Another witness had seen three men in Willesden High Road near the junction with Meyrick Road around that time and the police said that they were interested in identifying them.

The friend said that Martin Lavelle told him that he was fine and so he helped him home and left him there in the hallway to his bedsit. However, two days later his friends broke into his home and found him lying there seriously ill and he was taken to hospital.

The police said that they think that he had been robbed but that the person that had robbed him had not meant to kill him. They said that they thought there were about five or six people who knew what had happened who had not come forward.

There was significant controversy following his treatment after he was taken to the Central Middlesex Hospital. He had been taken to the Central Middlesex Hospital on 6 January 2000 but there were no intensive care beds available there and it wasn't until 17 January 2000 that he was taken to the John Radcliffe Hospital in Oxford for emergency treatment where they had an intensive-care bed, even though he had had severe head injuries when he had arrived in London. It was also said that it was shocking that he needed to be driven 70 miles from London to Oxford for that bed.

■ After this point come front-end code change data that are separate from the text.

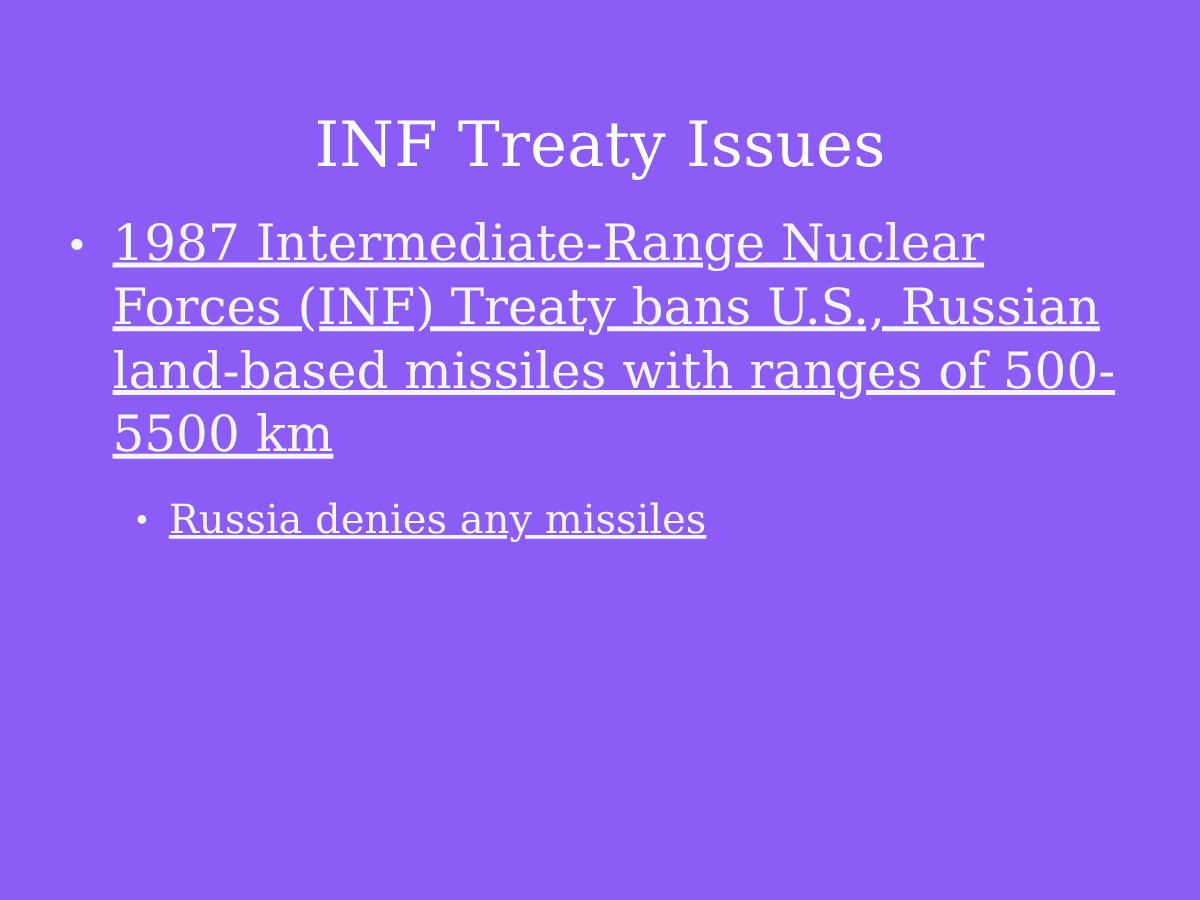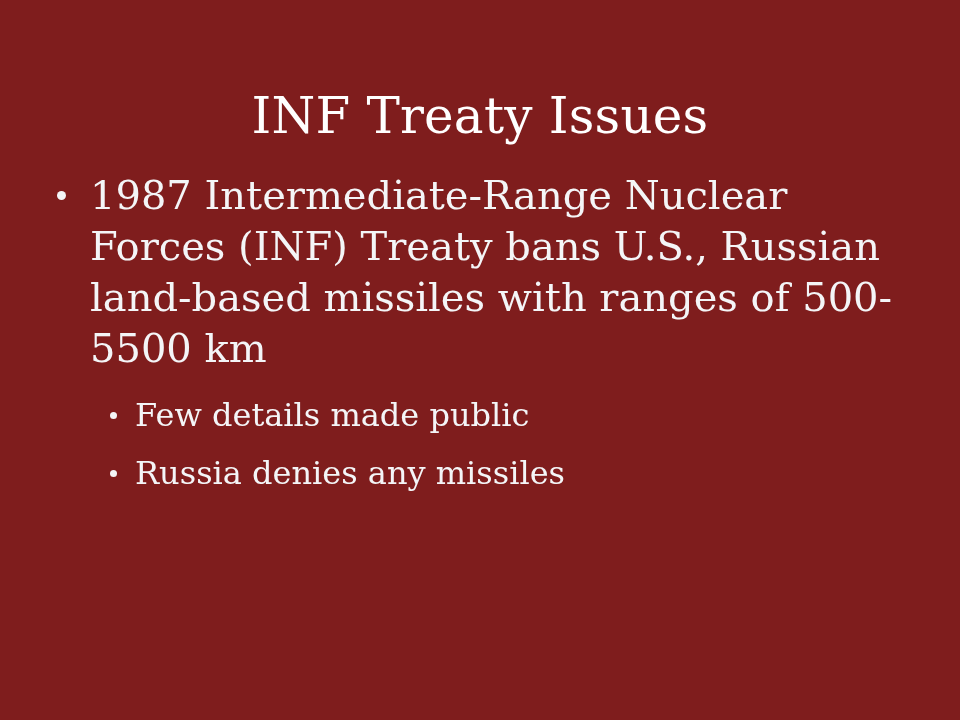--- a/index.html
+++ b/index.html
@@ -18,7 +18,7 @@
     position: relative;
     width: 960px;
     height: 720px;
-    background: #7f1d1d;
+    background: #8b5cf6;
     box-sizing: border-box;
     overflow: hidden;
   }

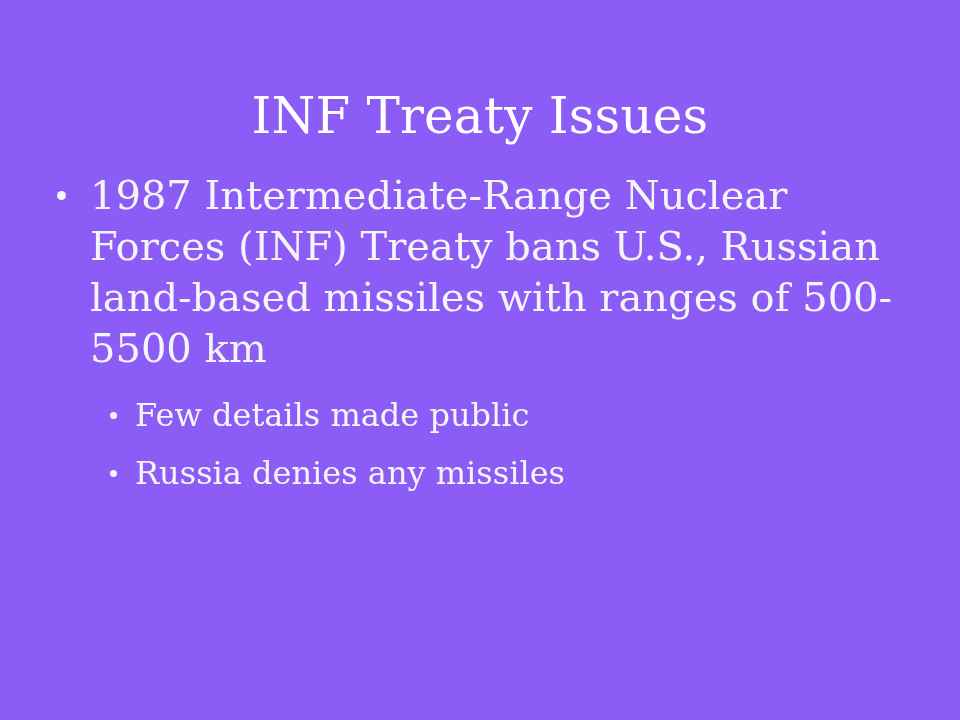--- a/index.html
+++ b/index.html
@@ -100,6 +100,7 @@
 
   .bullet-text {
     display: inline;
+    text-decoration: underline;
   }
 </style>
 </head>

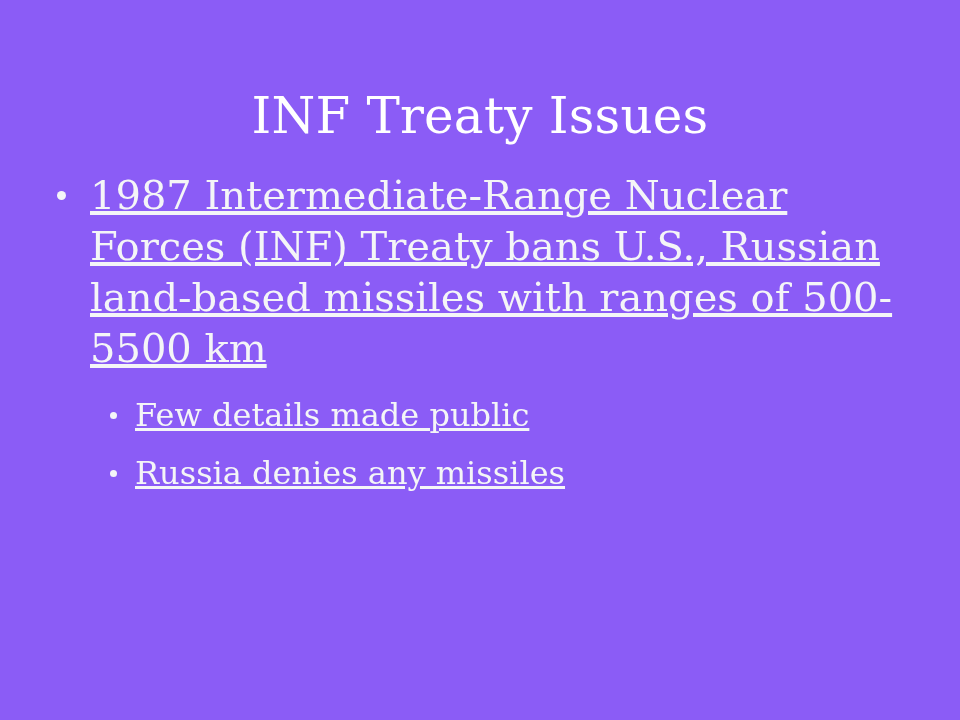--- a/index.html
+++ b/index.html
@@ -120,10 +120,6 @@
 
     <div class="sub-group">
 
-      <div class="bullet-l2">
-        <span class="dot"></span>
-        <span class="bullet-text">Few details made public</span>
-      </div>
 
       <div class="bullet-l2">
         <span class="dot"></span>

His cause of death was given as being due to severe head injuries.

Doctors at the John Radcliffe Infirmary said that they would have been able to save his life if he had been admitted 12-hours earlier.

Martin Lavelle's family said that they had been on the phone to staff at the Central Middlesex Hospital who they said told them that Martin Lavelle had had a belt on the head, but that he would be fine.

Martin Lavelle was Irish and was from Cabaun, Achill Island in Co Mayo and was a steel fitter.